### PROVIDED ENTRIES

************

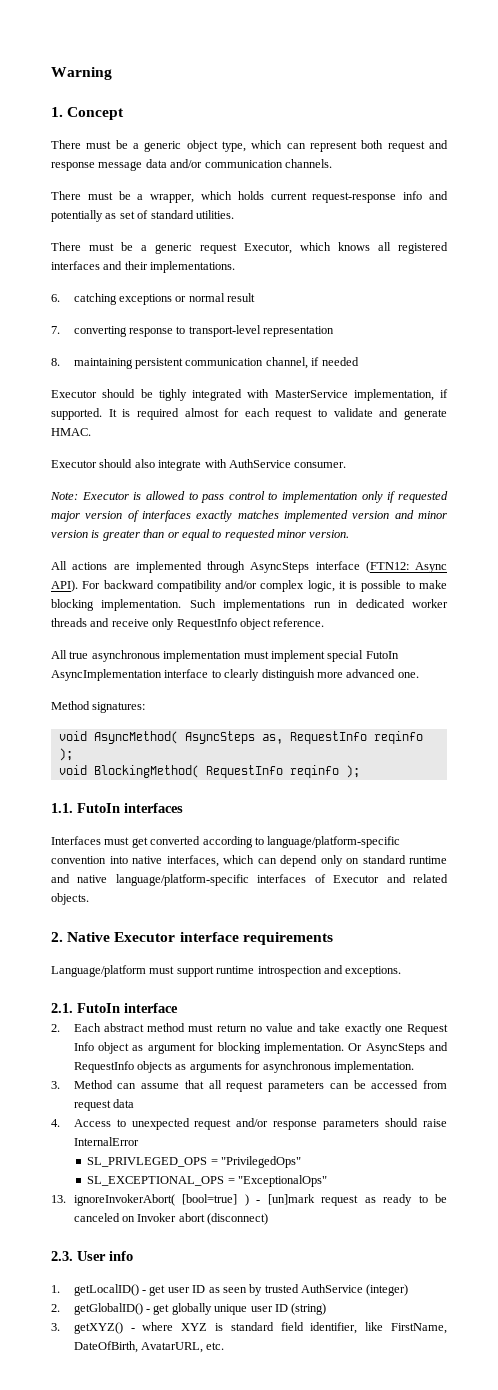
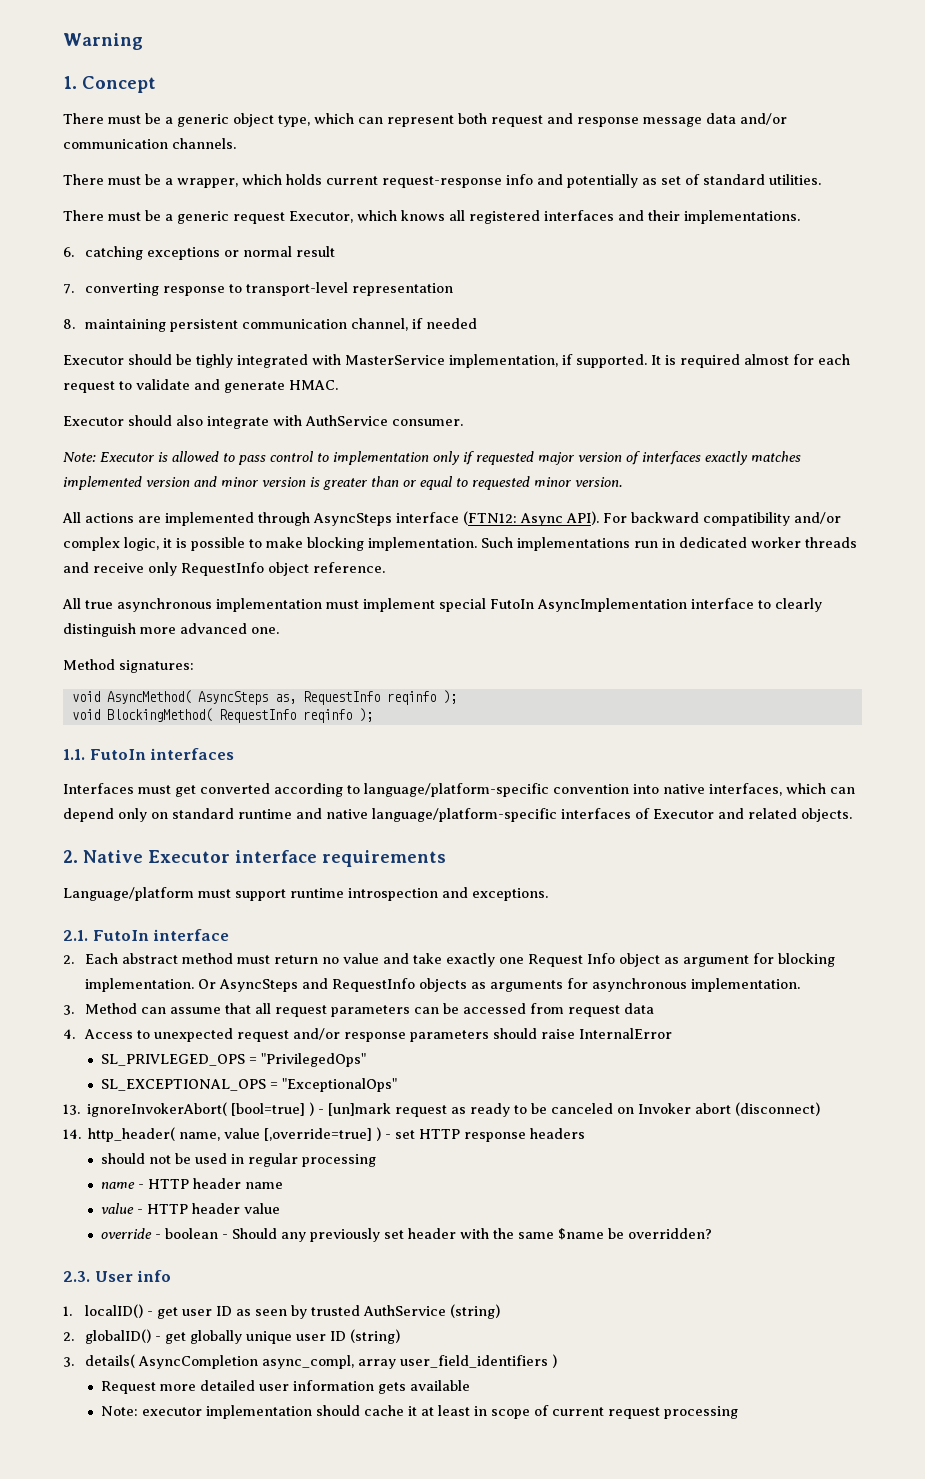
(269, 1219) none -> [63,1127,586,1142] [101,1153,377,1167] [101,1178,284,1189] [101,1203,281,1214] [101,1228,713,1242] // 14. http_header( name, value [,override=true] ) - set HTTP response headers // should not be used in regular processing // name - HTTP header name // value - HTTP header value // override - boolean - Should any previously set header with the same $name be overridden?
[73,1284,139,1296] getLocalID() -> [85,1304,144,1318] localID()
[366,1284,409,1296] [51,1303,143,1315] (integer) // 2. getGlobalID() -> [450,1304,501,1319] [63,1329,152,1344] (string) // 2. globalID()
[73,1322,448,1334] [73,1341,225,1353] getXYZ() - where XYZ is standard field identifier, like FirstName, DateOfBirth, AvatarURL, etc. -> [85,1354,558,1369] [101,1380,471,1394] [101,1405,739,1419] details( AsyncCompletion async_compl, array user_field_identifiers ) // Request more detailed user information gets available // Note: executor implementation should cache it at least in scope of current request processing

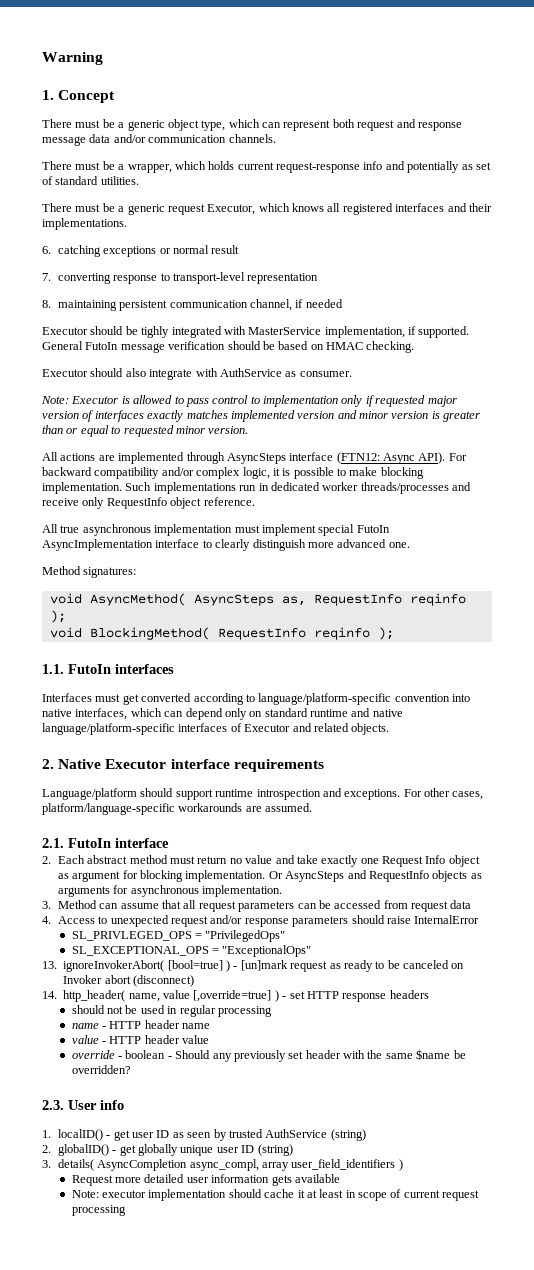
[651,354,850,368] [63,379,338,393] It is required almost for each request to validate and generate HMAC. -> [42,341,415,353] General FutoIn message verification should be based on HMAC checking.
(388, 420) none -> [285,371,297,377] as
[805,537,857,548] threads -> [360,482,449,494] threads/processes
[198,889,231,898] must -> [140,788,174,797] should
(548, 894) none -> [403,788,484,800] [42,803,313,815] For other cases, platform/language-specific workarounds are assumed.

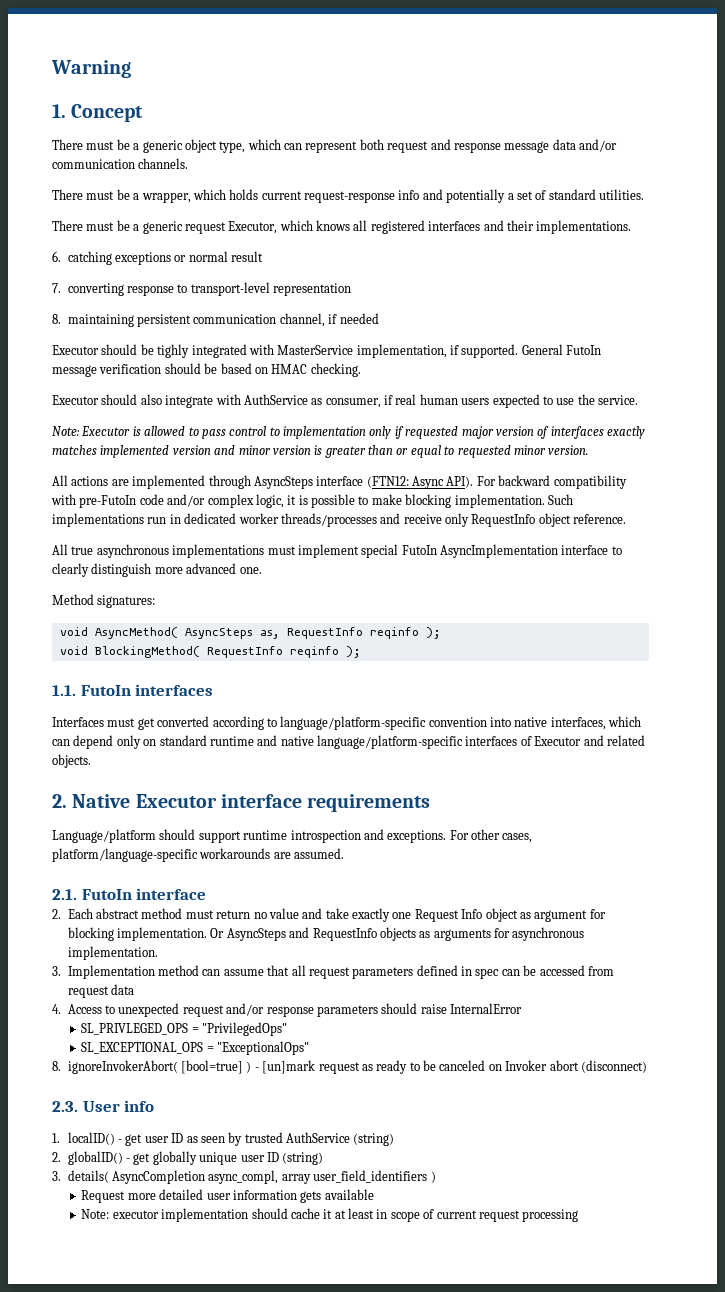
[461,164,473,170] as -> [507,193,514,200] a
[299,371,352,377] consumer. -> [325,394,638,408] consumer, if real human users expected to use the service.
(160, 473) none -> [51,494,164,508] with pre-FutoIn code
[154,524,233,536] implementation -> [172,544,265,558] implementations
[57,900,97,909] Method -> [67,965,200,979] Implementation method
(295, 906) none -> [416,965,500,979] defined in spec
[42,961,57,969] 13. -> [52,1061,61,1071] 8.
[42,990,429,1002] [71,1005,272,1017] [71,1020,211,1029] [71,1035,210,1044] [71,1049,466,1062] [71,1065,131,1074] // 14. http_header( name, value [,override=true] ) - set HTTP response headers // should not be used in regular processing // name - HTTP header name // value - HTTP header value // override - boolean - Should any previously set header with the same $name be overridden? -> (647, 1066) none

************

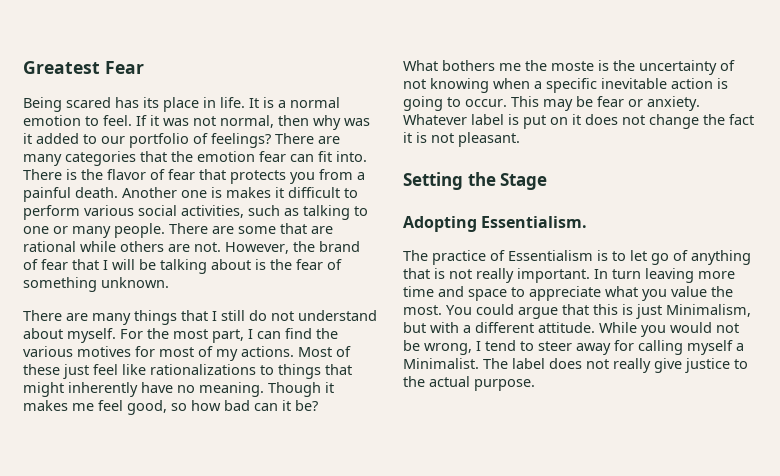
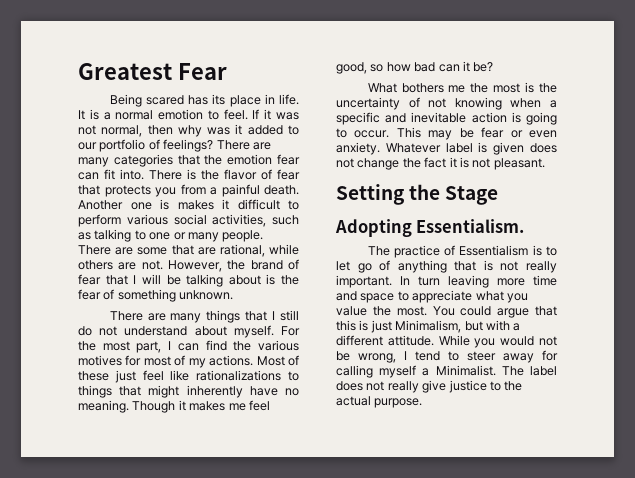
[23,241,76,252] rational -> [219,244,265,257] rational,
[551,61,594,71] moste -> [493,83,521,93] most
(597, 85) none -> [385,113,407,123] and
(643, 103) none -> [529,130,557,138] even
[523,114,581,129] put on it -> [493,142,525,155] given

************

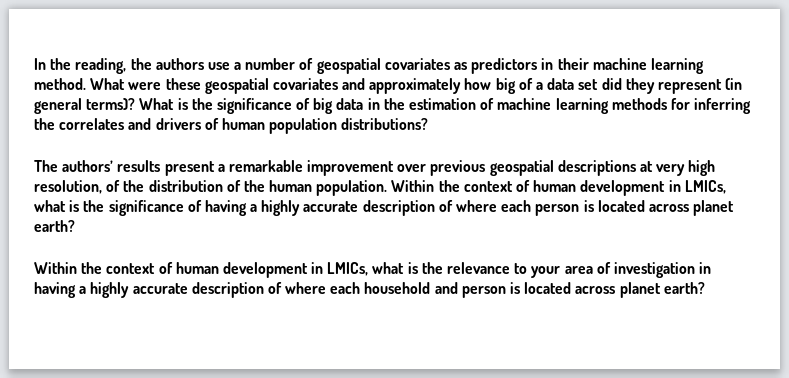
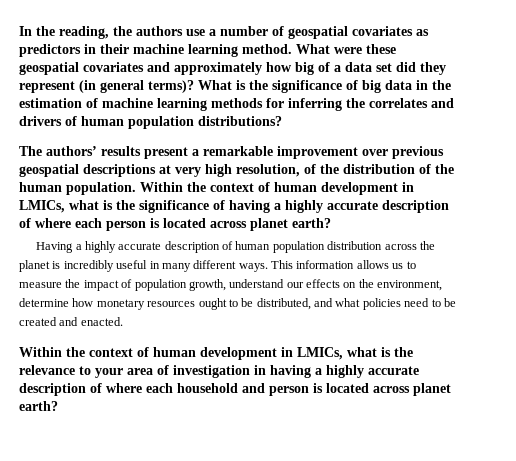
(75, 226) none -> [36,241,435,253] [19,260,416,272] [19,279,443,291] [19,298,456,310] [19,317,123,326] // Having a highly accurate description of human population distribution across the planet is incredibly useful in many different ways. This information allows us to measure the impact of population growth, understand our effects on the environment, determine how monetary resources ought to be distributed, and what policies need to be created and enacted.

************

### WORK ORDER
Among the lines above, repeat exactly those from the line with "(643, 103) none -> [529,130,557,138] even" to the line with "[523,114,581,129] put on", counting both ends.

### THE COMPLETED TASK
(643, 103) none -> [529,130,557,138] even
[523,114,581,129] put on it -> [493,142,525,155] given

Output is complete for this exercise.